[[ Exercise data open ]]

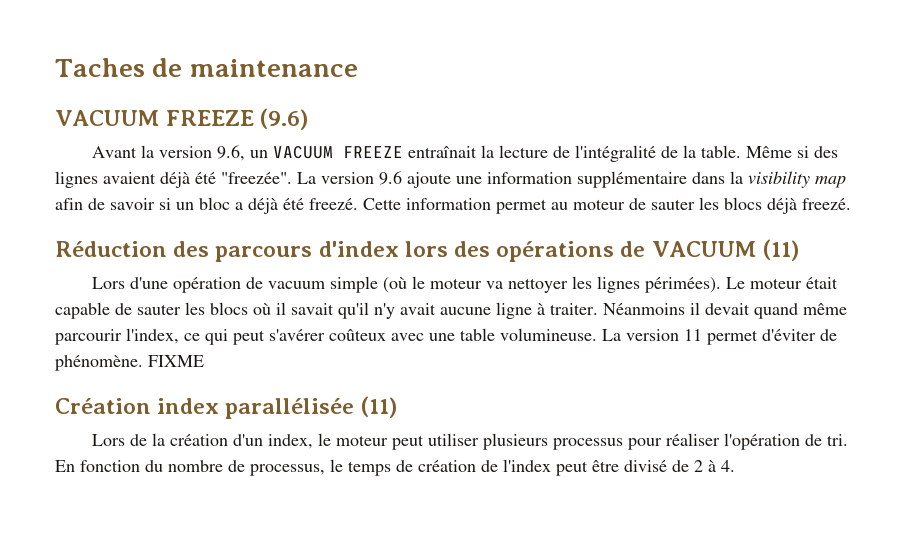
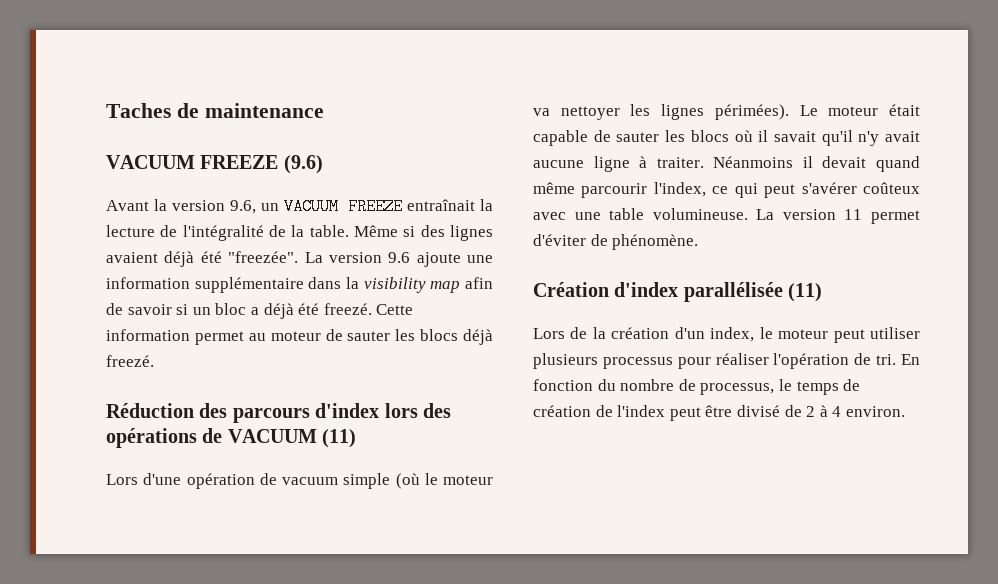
[148,355,204,367] FIXME -> (699, 242) none
[157,398,220,414] index -> [614,282,679,297] d'index
[721,460,735,472] 4. -> [832,406,905,417] 4 environ.

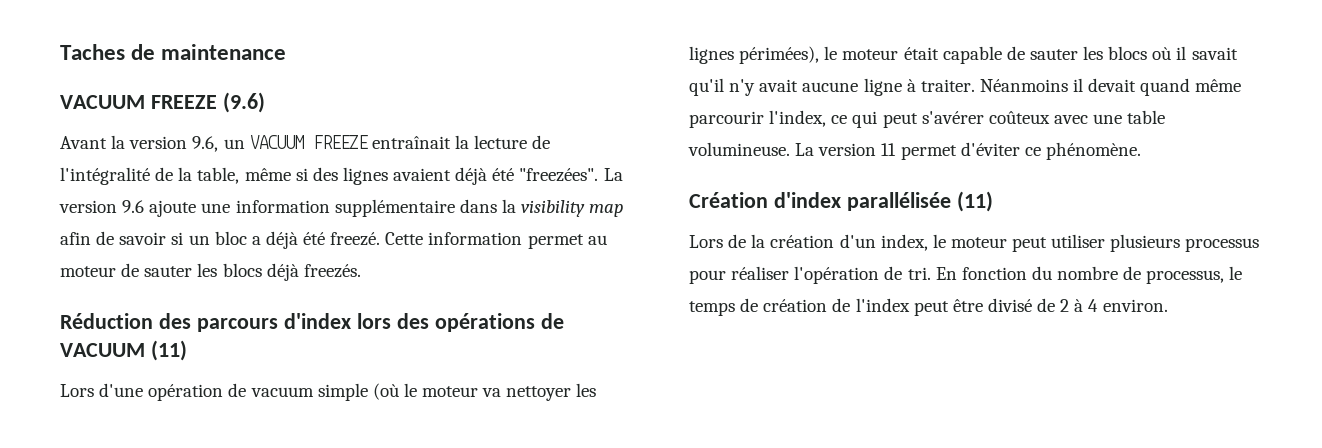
[309,225,399,237] table. Même -> [197,167,291,184] table, même
[228,251,299,263] "freezée". -> [519,168,599,182] "freezées".
[106,355,154,367] freezé. -> [303,264,361,278] freezés.
[714,104,818,120] périmées). Le -> [739,46,838,64] périmées), le
[590,234,608,246] de -> [1024,147,1041,156] ce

[[ Exercise data closed ]]

Copy the records above exactly, starting at the line that contains "[106,355,154,367] freezé. ->" and ending at the last line, and leave out all earlier lines.

Answer area:
[106,355,154,367] freezé. -> [303,264,361,278] freezés.
[714,104,818,120] périmées). Le -> [739,46,838,64] périmées), le
[590,234,608,246] de -> [1024,147,1041,156] ce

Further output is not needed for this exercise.